Ending grandfathered conflicted remuneration for financial advisers – submissions closed 22 March 2019
On 22 February 2019, the Treasury released its Exposure Draft for the Treasury Laws Amendment (Ending Grandfathered Conflicted Remuneration) Bill 2019. The Exposure Draft will implement Recommendation 2.4 of the Royal Commission and remove grandfathering arrangements for conflicted remuneration in relation to financial advice provided to retail clients. The grandfathering arrangements permit conflicted remuneration, volume-based shelf-space fees and asset-based fees on borrowed amounts under arrangements entered into before 1 July 2013 to continue to be paid. These will be removed under the Exposure Draft, which has an expected commencement date of 1 July 2021. Public consultation for the Exposure Draft closed on 22 March 2019.
Introduction of the Retirement Income Framework – submissions closed 28 March 2019
Following the Financial System Inquiry's recommendation for Comprehensive Income Products for Retirement, the Federal Government has proposed to adopt these recommendations in its Retirement Income Framework. These proposed changes are intended to develop 'a retirement income framework to increase flexibility and choice for retirees and help boost living standards'. A Consultation Paper on the Development of a Framework for Comprehensive Income Products for Retirement was released by the Treasury on 15 December 2016 and a Retirement Income Covenant Position Paper on 17 May 2018 as part of Stage One of the Framework. Most recently, Treasury released its Retirement Income Disclosure Consultation Paper on 10 December 2018 which proposes a standardised document for disclosing retirement income products.
Insurance claims handling – submissions closed 29 March 2019
On 1 March 2019, the Treasury released its Consultation Paper on Insurance Claims Handling. The Consultation Paper (available here) proposes to implement recommendation 4.8 of the Royal Commission, which was to remove "handling and settlement of insurance claims, or potential insurance claims" from being excluded as a financial service. Following removal, requirements under the Corporations Act imposed on Australian Financial Services licensees would apply in the course of insurance claims handling. This would include, for example, the duty to act efficiently, honestly and fairly under section 912A(1)(a) of the Corporations Act, but could also trigger disclosure obligations to the extent that personal financial advice is provided to retail clients. Consultation on the proposed changes and their impact on stakeholders (including how to avoid adverse consequences e.g., by excluding certain documents being provided as constituting financial product advice) closed on 29 March 2019.

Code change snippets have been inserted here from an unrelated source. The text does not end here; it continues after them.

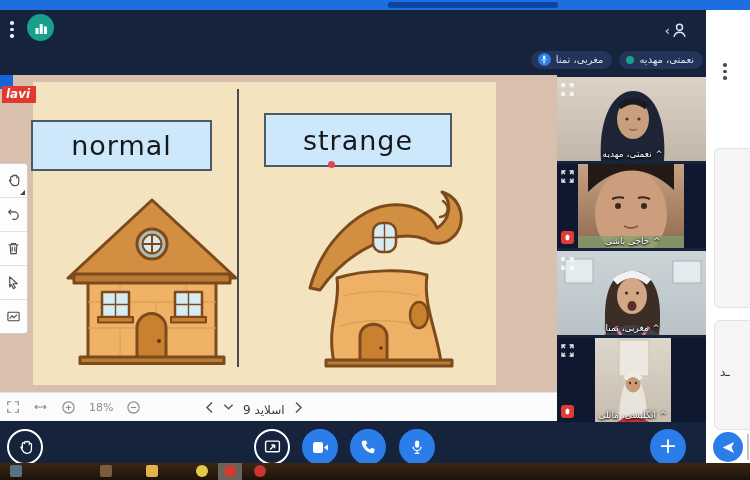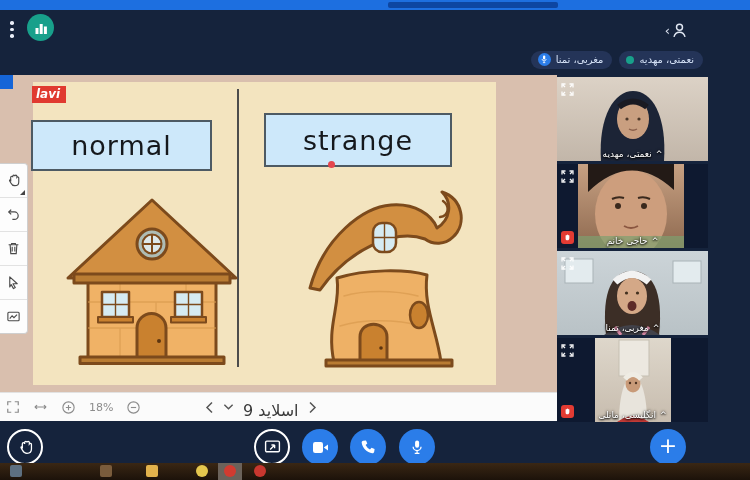"lavi" .wm { margin-left: 30px -> none }
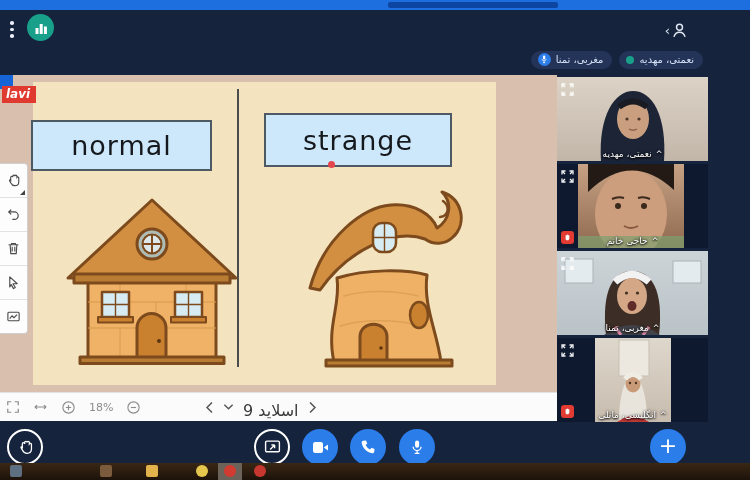"حاجی خانم" span { text: خانم -> باشی }
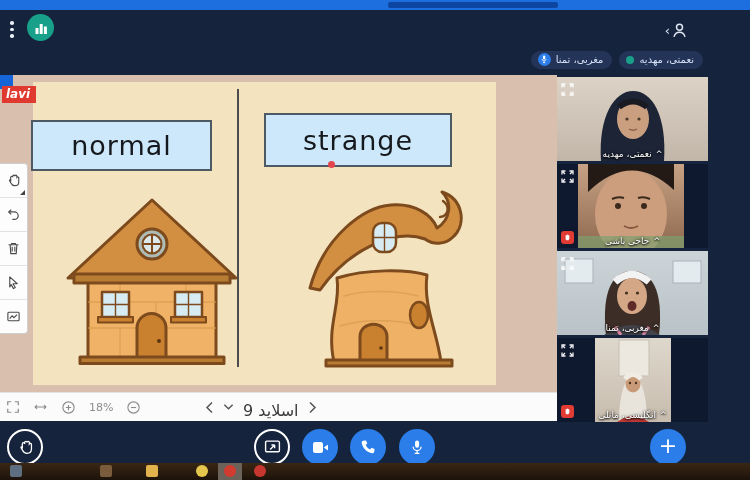"ـد" div.chat { html: none -> <div> <div> <i></i> <i></i> <i></i> </div> <div></div> <div> <span>ـد</span> </div> <div> <svg> <path></path> </svg> </div> <div></div> </div> }
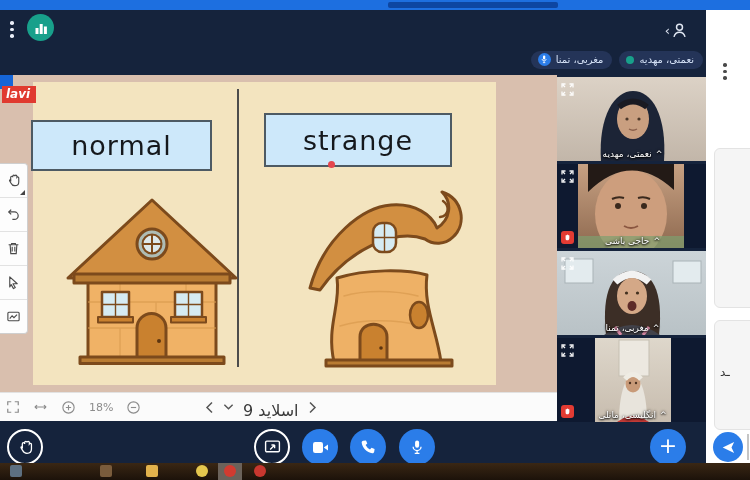"اسلاید 9" .sb-slide { font-size: 16px -> 12px }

Regulatory Guide 97 (fees and costs disclosure) – submissions due 2 April 2019
On 24 July 2018, ASIC published Mr Darren McShane's external report on RG 97 Disclosing fees and costs in PDS' and periodic statements. The external report is a lengthy read, but Allens have summarised the recommendations made by Mr McShane in its Unravelled publication here. On 8 January 2019, ASIC released its Consultation Paper 308 Review of RG 97 Disclosing fees and costs in PDSs and periodic statements which outlined the recommendations in the external report which it intended to adopt (including, for example, consolidating indirect investment and administration fees with the currently reported investment fee and administration fee respectively). Public submissions may be made in relation to the Consultation Paper by 2 April 2019.
Enforceability of financial services industry codes – submissions due 12 April 2019
On 18 March 2019, the Treasury released its Consultation Paper on the 'Enforceability of financial services industry codes'. The Consultation Paper (available here) proposes to implement recommendation 1.15 of the Royal Commission, which recommended that industry codes approved by ASIC would include 'enforceable code provision(s)'. This is proposed to cover Australian Financial Services licensees and their authorised representatives, all APRA-regulated entities and Australian Credit Licence holders. An industry code participant that contravened one or more enforceable code provisions in an industry code would also breach the law (and the Consultation Paper currently proposes that statutory remedies for breach of promise would be available to a customer of the industry code participant). Public submissions may be submitted by 12 April 2019.
Responsible lending conduct – submissions due 20 May 2019
On 14 February 2019, ASIC released Consultation Paper 309: Update to RG 209: Credit licensing: Responsible lending conduct (available here). In light of the Financial Services Royal Commission, ASIC released CP 309 which proposes to update its existing regulatory guidance for Australian credit licensees in relation to their responsible lending obligations. Relevantly, ASIC proposes to clarify the verification process of a consumer's financial situation (including potentially using an 'if not, why not?' approach) and the role of benchmarks to verify a consumer's financial situation (with a view to ensuring that a 'realistic figure' is used). Submissions close on 20 May 2019.
Capability Review of APRA – report due 30 June 2019
On 11 February 2019, the Treasurer announced a capability review of APRA by a panel comprising Graeme Samuel AC, Diane Smith-Gander and Grant Spencer. This follows recommendation 6.13 of the Royal Commission, which recommended that a capability review be conducted to assess APRA's ability to 'respond to an environment of growing complexity and emerging risks for APRA's regulated sectors'. The Terms of Reference (available here) was published on 13 March 2019 and parties were invited to make written submissions by 10 April 2019.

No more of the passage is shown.